Department of Medicine IV, LMU University Hospital, LMU Munich, Munich, Germany.
Clin Endocrinol (Oxf). 2024 Oct;101(4):359-370. doi: 10.1111/cen.15131.
Management of patients with congenital adrenal hyperplasia (CAH) poses challenges during pregnancy and prenatal stages, impacting fertility differently in men and women. Women with CAH experience menstrual irregularities due to androgen and glucocorticoid precursor interference with endometrial development and ovulation. Genital surgeries for virilization and urogenital anomalies further impact fertility and sexual function, leading to reduced heterosexual relationships among affected women. Fertility rates vary, with a lower prevalence of motherhood, primarily among those with classic CAH, necessitating optimized hormonal therapy for conception. Monitoring optimal disease control during pregnancy poses challenges due to hormonal fluctuations. Men with CAH often experience hypogonadotrophic hypogonadism and complications like testicular adrenal rest tissue, impacting fertility. Regular monitoring and intensified glucocorticoid therapy may restore spermatogenesis. Genetic counselling is vital to comprehend transmission risks and prenatal implications. Prenatal dexamethasone treatment in affected female fetuses prevents virilization but raises ethical and safety concerns, necessitating careful consideration and further research. The international "PREDICT" study aims to establish safer and more effective prenatal therapy in CAH, evaluating dosage, safety, and long-term effects.

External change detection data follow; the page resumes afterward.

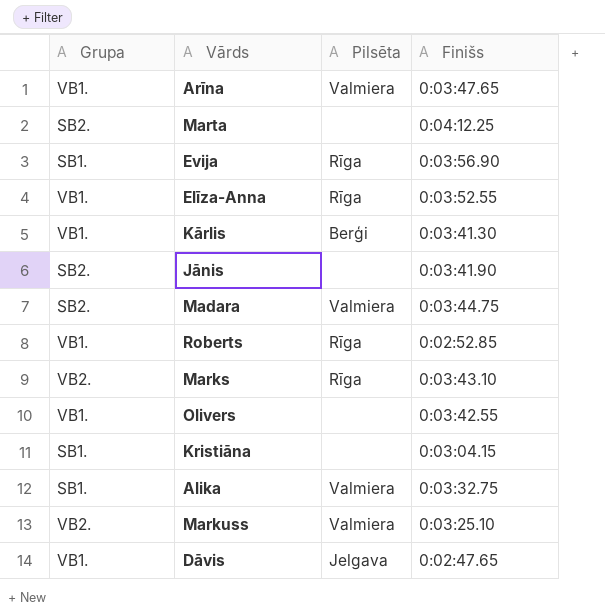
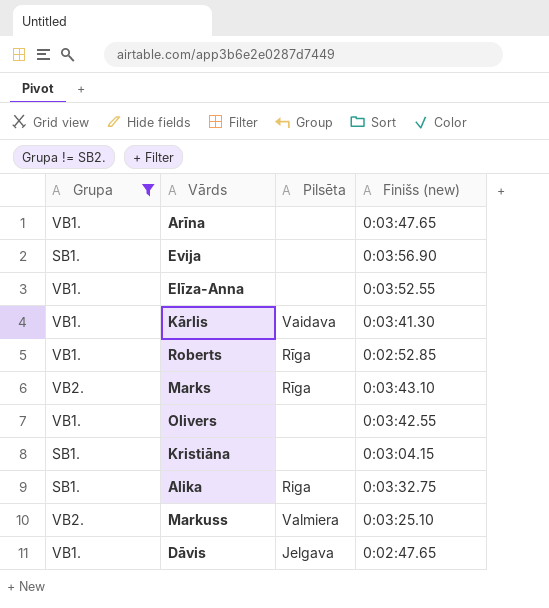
filter: none -> Grupa != SB2.
column name: Finišs -> Finišs (new)
Arīna | Pilsēta: Valmiera -> none
Evija | Pilsēta: Rīga -> none
Elīza-Anna | Pilsēta: Rīga -> none
Kārlis | Pilsēta: Berģi -> Vaidava
Alika | Pilsēta: Valmiera -> Riga

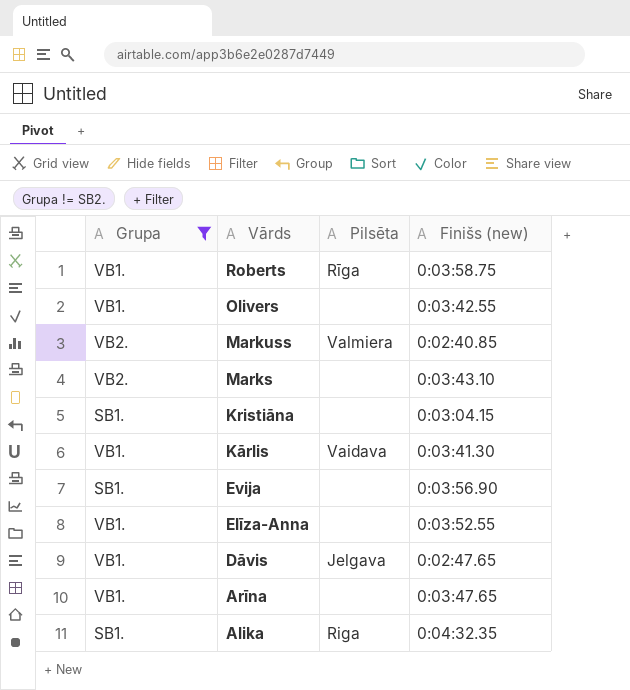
row order: none -> Vārds descending
Roberts | Finišs (new): 0:02:52.85 -> 0:03:58.75
Markuss | Finišs (new): 0:03:25.10 -> 0:02:40.85
Marks | Pilsēta: Rīga -> none
Alika | Finišs (new): 0:03:32.75 -> 0:04:32.35

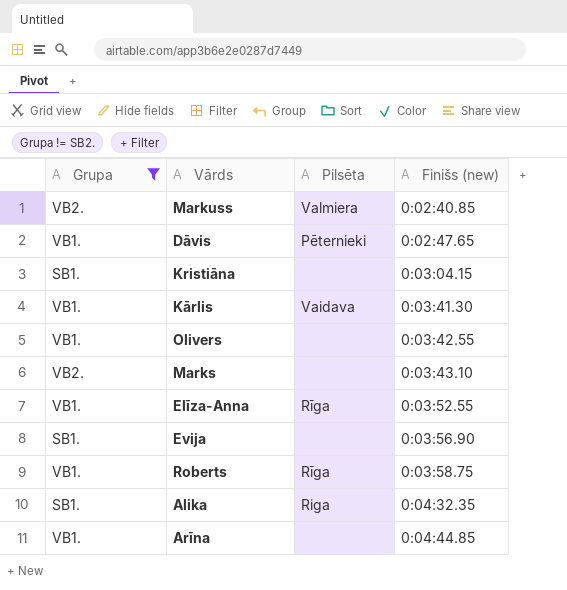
row order: Vārds descending -> Finišs (new) ascending
Dāvis | Pilsēta: Jelgava -> Pēternieki
Elīza-Anna | Pilsēta: none -> Rīga
Arīna | Finišs (new): 0:03:47.65 -> 0:04:44.85

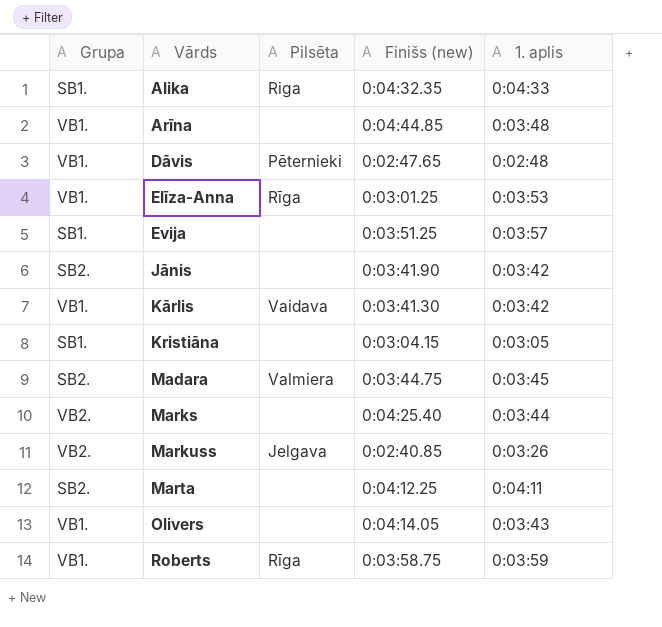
filter: Grupa != SB2. -> none
row order: Finišs (new) ascending -> Vārds ascending
column 1. aplis | position: none -> 5
Elīza-Anna | Finišs (new): 0:03:52.55 -> 0:03:01.25
Evija | Finišs (new): 0:03:56.90 -> 0:03:51.25
Marks | Finišs (new): 0:03:43.10 -> 0:04:25.40
Markuss | Pilsēta: Valmiera -> Jelgava
Olivers | Finišs (new): 0:03:42.55 -> 0:04:14.05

先天性肾上腺皮质增生症(CAH)患者在妊娠和产前阶段的管理带来挑战,对男性和女性的生育能力产生不同影响。CAH 女性由于雄激素和糖皮质激素前体干扰子宫内膜发育和排卵,出现月经不规律。为了男性化和泌尿生殖系统异常进行的生殖器手术进一步影响生育能力和性功能,导致受影响女性异性恋关系减少。生育能力各不相同,患病率较低,主要发生在经典 CAH 患者中,需要优化激素治疗以实现妊娠。由于激素波动,监测妊娠期间疾病的最佳控制存在挑战。CAH 男性常患有促性腺激素低下性性腺功能减退症和睾丸肾上腺残余组织等并发症,影响生育能力。定期监测和强化糖皮质激素治疗可能恢复精子发生。遗传咨询对于理解遗传风险和产前影响至关重要。对患有 CAH 的女性胎儿进行产前地塞米松治疗可预防男性化,但存在伦理和安全问题,需要仔细考虑和进一步研究。国际“PREDICT”研究旨在确定 CAH 更安全有效的产前治疗方法,评估剂量、安全性和长期效果。